Radiologic imaging suggested the tumor to be large, with the possibility of local invasion. The patient received neoadjuvant chemotherapy with 5 cycles of mesran, adriamycin, and ifosfamide in addition to radiotherapy. This resulted in significant reduction in tumor size. The patient subsequently underwent surgery, and the tumor (Figure 4), measuring about 21 cm in size, was removed through a median sternotomy. During surgery, the mass was found to originate from the pericardium, encasing the whole anterior aspect of the heart except at the base, and invading the right ventricular apex. Histopathological examination of the surgical specimen confirmed the predominant involvement of the pericardium and invasion of the myocardium by the tumor. A postoperative contrast echocardiogram revealed complete decompression of the right atrium and right ventricle. Minimal contrast enhancement and a vascular pedicle were visualized in the residual tumor close to the right ventricle (Figure 5 and Movie II).

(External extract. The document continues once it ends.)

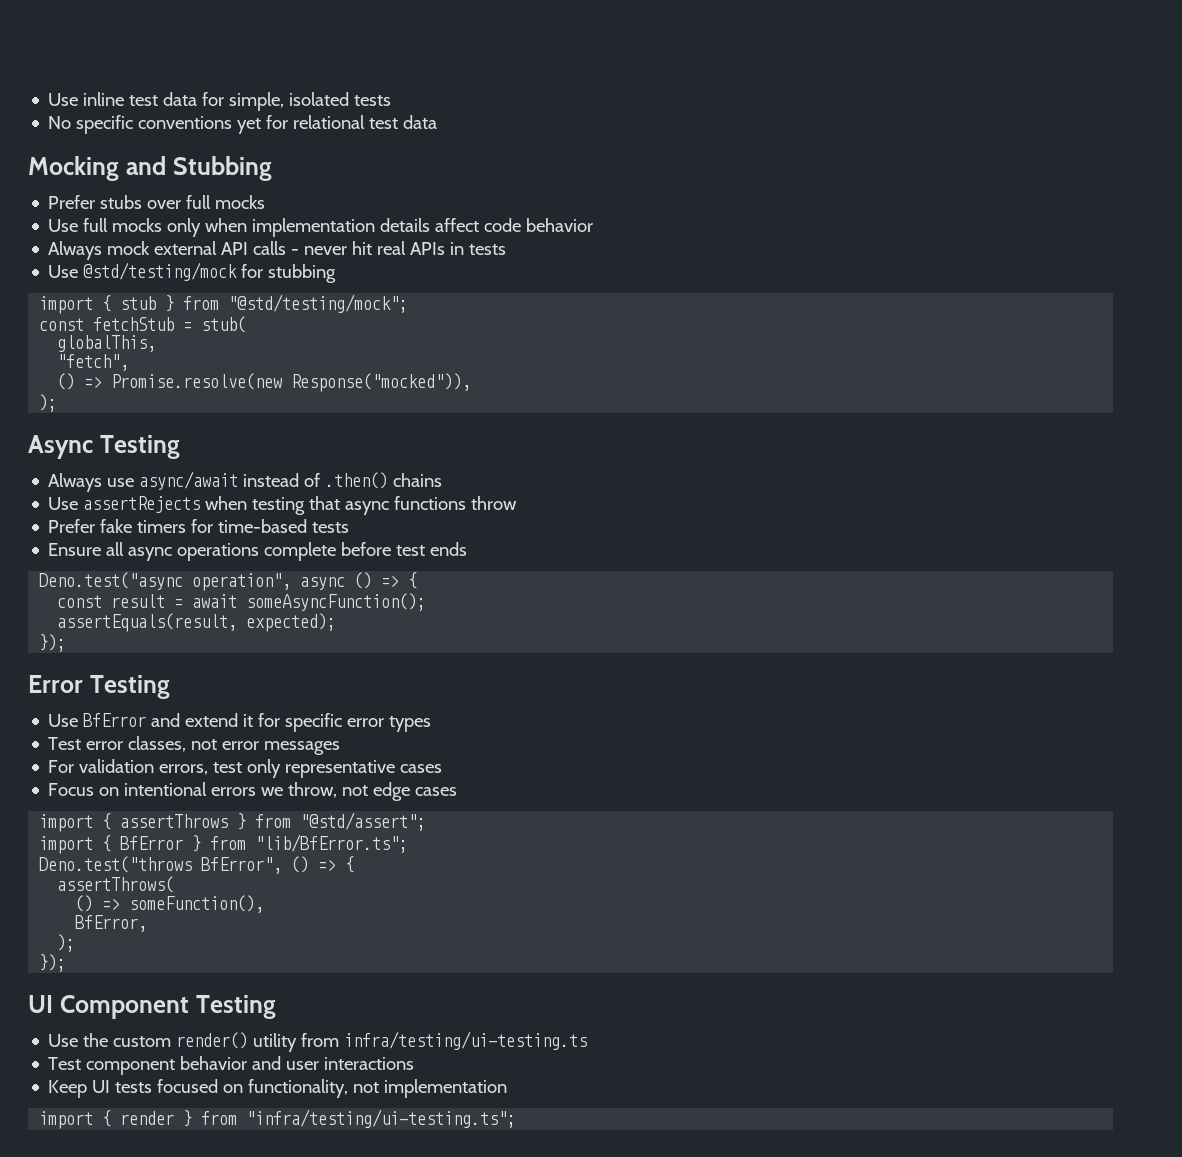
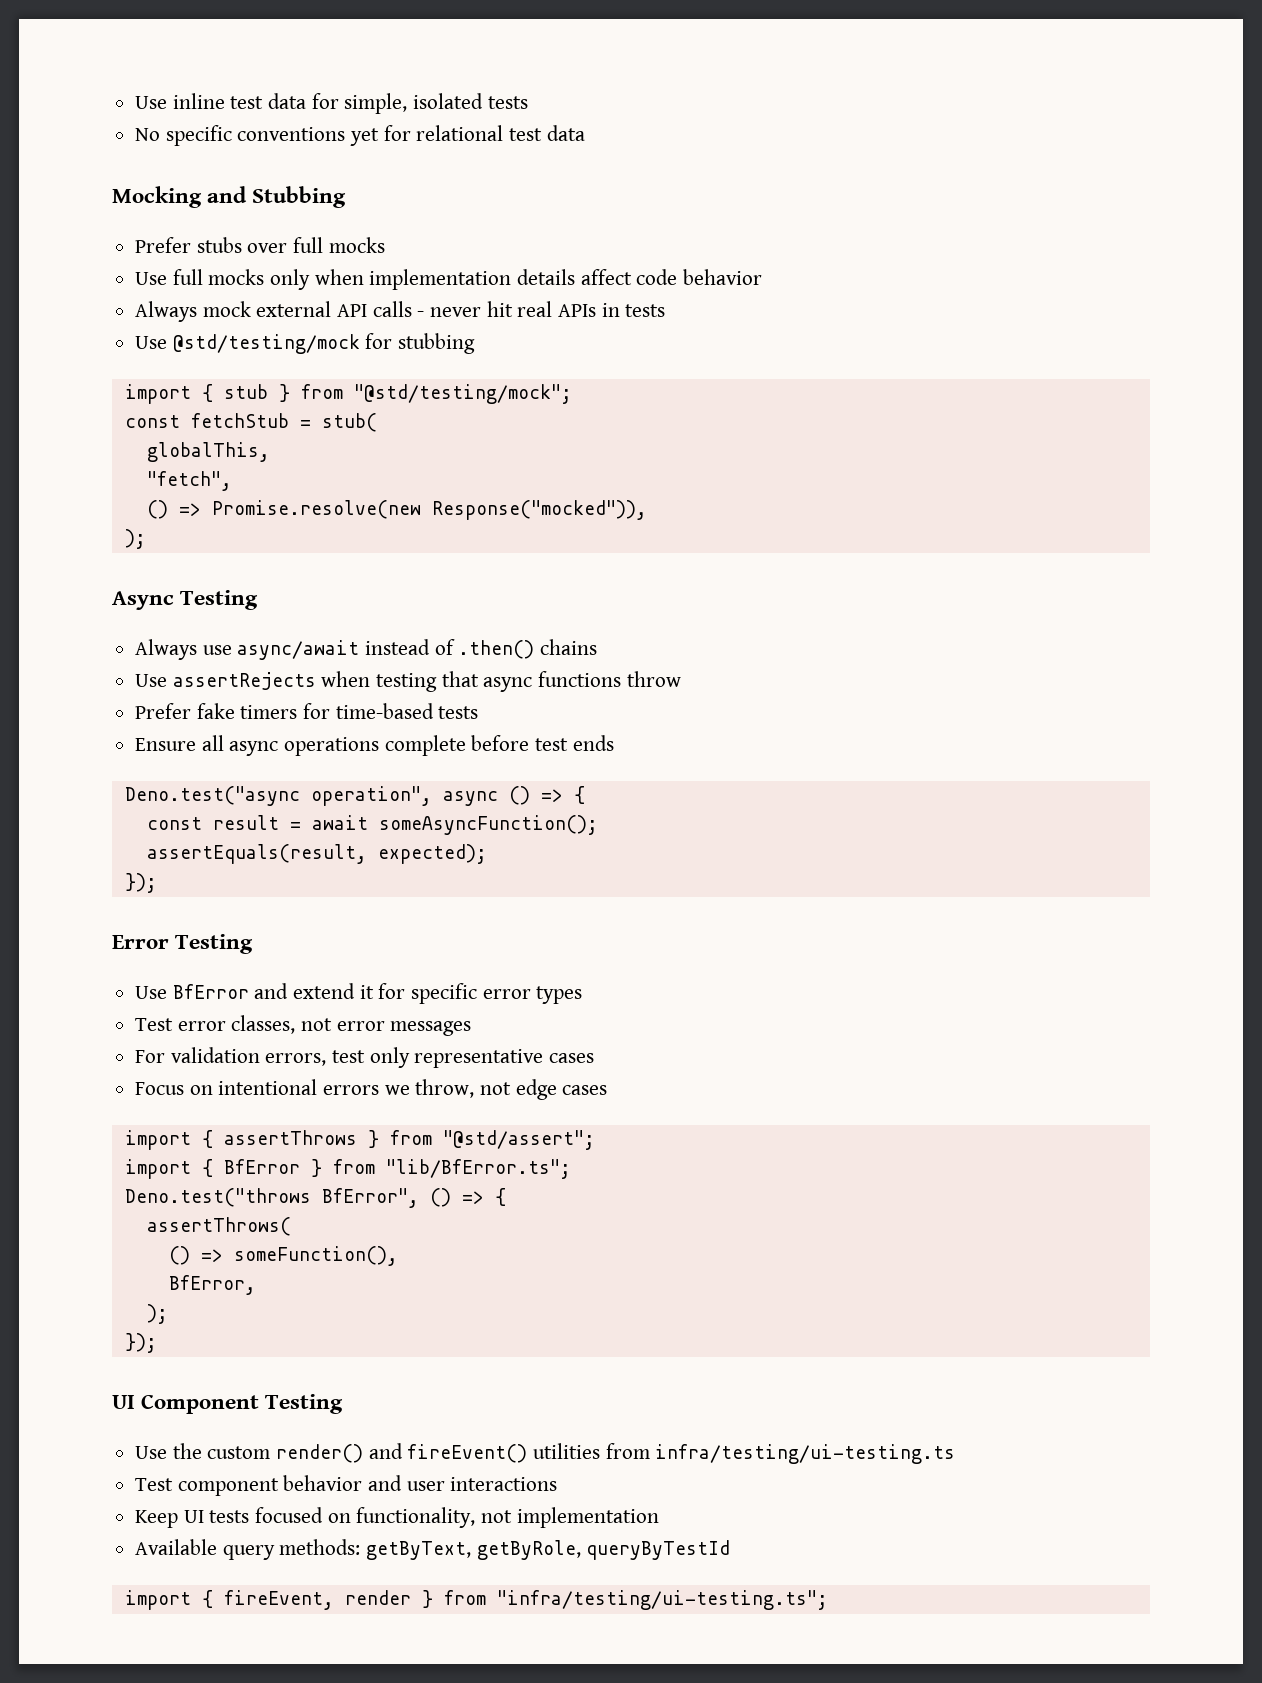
- Use the custom render() utility from infra/testing/ui-testing.ts
+ Use the custom render() and fireEvent() utilities from infra/testing/ui-testing.ts
- import { render } from "infra/testing/ui-testing.ts";
+ Available query methods: getByText, getByRole, queryByTestId
+ import { fireEvent, render } from "infra/testing/ui-testing.ts";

Transthoracic echocardiography is the primary diagnostic modality used for the evaluation of cardiac masses.1,2 Recently, microbubble agents have been used to enhance image acquisition; they also have been found useful for differentiating malignant tumors from benign or avascular thrombus.3–5 Malignant tumor is characterized by increased vascularity and is identified by greater pixel intensity in the mass than in the adjacent myocardium during perfusion imaging. This differentiation has major therapeutic implications.
Increased vascularity is illustrated by the tumor blush and its origination from the myocardium. Contrast echocardiography indicated that the tumor was likely malignant and possibly invaded the right ventricular myocardium. These findings significantly correlated with surgical and histopathological results.